----- Information given

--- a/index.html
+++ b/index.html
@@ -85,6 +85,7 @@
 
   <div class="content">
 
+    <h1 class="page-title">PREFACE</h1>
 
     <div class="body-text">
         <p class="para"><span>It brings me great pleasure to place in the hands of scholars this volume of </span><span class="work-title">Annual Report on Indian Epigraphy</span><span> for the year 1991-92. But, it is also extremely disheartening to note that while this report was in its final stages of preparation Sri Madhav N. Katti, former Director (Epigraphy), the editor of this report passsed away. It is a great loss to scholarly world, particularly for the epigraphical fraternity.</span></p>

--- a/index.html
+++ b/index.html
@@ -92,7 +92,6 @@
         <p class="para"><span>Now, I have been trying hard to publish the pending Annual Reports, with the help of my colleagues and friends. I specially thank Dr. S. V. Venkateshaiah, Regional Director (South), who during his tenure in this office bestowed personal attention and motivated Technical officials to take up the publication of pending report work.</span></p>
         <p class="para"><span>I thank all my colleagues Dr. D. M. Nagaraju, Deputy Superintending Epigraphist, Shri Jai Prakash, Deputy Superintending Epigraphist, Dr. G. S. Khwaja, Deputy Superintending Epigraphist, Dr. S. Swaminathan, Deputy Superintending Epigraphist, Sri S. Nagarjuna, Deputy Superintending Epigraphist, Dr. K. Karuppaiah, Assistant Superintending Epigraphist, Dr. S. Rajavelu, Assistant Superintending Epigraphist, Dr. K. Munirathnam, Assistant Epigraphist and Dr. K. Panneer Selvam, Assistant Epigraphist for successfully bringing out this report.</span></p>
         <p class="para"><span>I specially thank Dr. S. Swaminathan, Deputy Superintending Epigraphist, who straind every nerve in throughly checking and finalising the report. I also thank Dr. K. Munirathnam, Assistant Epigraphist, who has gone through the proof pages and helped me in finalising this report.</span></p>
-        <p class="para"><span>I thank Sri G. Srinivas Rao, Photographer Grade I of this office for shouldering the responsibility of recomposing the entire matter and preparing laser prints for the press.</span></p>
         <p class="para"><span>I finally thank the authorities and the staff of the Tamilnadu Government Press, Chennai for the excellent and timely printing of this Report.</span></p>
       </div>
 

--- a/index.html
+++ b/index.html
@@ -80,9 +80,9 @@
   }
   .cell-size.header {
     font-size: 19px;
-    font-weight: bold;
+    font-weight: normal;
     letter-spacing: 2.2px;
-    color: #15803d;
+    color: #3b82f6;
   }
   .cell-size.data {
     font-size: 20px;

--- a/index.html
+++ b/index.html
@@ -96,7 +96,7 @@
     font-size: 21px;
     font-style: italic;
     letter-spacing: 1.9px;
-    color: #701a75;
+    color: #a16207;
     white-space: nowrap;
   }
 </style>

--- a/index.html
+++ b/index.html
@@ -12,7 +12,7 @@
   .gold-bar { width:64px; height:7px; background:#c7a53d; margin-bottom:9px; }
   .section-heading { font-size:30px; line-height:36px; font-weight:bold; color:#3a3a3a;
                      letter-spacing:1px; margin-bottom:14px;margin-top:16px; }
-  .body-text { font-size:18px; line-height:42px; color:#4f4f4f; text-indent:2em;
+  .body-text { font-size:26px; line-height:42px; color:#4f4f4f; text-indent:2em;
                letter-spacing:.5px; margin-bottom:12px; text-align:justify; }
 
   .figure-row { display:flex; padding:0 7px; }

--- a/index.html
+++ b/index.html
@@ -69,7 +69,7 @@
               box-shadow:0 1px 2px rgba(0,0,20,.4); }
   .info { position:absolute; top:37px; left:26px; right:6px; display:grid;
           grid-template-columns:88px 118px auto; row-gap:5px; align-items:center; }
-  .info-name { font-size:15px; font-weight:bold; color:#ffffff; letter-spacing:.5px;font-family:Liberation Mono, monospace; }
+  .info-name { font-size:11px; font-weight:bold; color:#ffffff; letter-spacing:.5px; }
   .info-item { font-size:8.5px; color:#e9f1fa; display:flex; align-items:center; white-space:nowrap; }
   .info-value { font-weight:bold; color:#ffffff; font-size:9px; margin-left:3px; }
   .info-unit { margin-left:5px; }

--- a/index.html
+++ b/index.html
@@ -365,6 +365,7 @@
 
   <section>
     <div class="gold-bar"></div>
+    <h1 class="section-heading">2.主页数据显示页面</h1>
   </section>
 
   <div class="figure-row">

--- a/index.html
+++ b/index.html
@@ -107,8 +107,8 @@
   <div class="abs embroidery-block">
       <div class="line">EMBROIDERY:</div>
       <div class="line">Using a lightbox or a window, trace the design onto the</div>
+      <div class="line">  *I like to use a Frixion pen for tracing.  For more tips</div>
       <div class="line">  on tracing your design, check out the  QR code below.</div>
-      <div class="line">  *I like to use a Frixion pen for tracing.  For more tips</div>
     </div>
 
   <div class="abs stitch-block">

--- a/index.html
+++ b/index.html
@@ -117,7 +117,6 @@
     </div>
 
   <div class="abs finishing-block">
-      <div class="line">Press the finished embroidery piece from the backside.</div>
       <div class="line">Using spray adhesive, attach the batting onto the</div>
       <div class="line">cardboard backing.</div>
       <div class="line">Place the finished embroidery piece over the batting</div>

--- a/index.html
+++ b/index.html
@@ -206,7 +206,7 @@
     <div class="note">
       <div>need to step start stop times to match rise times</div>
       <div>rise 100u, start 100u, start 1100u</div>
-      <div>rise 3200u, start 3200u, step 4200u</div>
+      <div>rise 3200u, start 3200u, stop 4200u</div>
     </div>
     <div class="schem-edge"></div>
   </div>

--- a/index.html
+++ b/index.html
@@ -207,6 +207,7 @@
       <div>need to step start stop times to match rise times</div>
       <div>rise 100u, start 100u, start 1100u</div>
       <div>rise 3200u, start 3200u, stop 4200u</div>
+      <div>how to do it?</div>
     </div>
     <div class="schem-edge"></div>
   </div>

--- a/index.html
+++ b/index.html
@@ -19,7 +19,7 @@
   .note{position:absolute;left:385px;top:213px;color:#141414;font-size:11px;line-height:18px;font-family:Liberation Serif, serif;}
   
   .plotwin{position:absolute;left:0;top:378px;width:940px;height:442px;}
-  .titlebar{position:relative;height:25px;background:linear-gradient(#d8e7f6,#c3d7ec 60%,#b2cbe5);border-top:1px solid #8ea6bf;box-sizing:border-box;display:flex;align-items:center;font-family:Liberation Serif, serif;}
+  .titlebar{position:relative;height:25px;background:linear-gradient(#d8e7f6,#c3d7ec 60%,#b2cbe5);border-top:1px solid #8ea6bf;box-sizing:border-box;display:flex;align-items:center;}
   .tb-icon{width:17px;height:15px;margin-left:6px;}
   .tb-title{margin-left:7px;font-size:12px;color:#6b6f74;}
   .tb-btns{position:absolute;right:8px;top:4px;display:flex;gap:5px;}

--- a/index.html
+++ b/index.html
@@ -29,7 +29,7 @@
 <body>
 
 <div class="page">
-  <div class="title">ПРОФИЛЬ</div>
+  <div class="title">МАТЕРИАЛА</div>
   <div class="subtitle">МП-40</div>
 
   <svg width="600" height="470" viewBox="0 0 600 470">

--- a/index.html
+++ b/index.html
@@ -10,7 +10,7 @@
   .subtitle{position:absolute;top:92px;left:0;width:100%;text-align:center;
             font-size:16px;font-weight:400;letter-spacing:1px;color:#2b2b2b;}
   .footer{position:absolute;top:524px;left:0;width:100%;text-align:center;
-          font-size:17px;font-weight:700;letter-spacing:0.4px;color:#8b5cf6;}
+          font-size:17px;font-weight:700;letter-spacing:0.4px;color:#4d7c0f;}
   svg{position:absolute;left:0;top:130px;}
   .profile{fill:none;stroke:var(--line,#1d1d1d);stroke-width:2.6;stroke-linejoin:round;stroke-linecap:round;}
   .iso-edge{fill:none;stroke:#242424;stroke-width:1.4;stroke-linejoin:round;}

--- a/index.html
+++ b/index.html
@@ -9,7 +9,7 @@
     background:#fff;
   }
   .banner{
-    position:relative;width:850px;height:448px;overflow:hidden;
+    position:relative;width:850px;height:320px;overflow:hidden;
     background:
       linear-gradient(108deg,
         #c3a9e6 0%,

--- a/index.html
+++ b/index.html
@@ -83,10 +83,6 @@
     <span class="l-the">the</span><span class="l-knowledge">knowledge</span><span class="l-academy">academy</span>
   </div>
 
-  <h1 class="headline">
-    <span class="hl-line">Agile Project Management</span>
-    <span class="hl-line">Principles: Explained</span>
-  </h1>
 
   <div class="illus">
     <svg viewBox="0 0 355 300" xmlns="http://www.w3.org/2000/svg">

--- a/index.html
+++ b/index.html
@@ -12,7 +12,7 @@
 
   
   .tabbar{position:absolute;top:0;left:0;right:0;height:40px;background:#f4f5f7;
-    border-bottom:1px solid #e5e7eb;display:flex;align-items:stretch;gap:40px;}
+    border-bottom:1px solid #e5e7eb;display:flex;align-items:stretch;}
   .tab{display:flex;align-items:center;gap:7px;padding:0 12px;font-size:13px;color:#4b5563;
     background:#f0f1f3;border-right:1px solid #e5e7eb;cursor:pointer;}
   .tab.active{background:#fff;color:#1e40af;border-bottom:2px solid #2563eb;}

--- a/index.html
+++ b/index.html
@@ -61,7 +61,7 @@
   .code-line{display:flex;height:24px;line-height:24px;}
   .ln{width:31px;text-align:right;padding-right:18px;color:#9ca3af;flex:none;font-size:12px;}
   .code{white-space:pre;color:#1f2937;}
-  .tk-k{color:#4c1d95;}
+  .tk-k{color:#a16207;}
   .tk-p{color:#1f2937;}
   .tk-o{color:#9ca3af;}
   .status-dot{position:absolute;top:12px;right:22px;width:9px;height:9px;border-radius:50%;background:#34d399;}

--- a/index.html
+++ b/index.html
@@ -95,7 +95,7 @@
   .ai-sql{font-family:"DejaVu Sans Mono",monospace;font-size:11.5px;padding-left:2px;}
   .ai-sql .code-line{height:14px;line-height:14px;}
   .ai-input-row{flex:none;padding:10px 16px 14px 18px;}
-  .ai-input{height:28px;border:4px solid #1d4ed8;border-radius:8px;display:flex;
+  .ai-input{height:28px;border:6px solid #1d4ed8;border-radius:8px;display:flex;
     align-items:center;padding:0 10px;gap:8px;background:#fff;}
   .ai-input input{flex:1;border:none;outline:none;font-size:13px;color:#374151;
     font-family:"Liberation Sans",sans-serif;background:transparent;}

----------

Instructions to follow: Scan the listing above for the word "stretch" and show each line where it is found.

Answer for this exercise:
-    border-bottom:1px solid #e5e7eb;display:flex;align-items:stretch;gap:40px;}
+    border-bottom:1px solid #e5e7eb;display:flex;align-items:stretch;}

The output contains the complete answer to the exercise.